Dataset excerpts:
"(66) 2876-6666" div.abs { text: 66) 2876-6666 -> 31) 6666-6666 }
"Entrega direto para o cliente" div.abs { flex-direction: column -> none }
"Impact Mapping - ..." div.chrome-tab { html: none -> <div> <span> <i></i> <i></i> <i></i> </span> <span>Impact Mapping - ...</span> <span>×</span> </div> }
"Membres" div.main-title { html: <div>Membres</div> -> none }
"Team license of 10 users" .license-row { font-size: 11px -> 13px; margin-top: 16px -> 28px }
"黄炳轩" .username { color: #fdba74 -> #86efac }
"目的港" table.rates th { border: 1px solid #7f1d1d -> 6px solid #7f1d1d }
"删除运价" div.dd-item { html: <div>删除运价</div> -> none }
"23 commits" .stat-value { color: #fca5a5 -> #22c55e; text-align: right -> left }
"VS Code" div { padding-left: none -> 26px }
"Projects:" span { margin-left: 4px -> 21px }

What you need to do: Output the entire listing exactly, including each line.

Task output:
"(66) 2876-6666" div.abs { text: 66) 2876-6666 -> 31) 6666-6666 }
"Entrega direto para o cliente" div.abs { flex-direction: column -> none }
"Impact Mapping - ..." div.chrome-tab { html: none -> <div> <span> <i></i> <i></i> <i></i> </span> <span>Impact Mapping - ...</span> <span>×</span> </div> }
"Membres" div.main-title { html: <div>Membres</div> -> none }
"Team license of 10 users" .license-row { font-size: 11px -> 13px; margin-top: 16px -> 28px }
"黄炳轩" .username { color: #fdba74 -> #86efac }
"目的港" table.rates th { border: 1px solid #7f1d1d -> 6px solid #7f1d1d }
"删除运价" div.dd-item { html: <div>删除运价</div> -> none }
"23 commits" .stat-value { color: #fca5a5 -> #22c55e; text-align: right -> left }
"VS Code" div { padding-left: none -> 26px }
"Projects:" span { margin-left: 4px -> 21px }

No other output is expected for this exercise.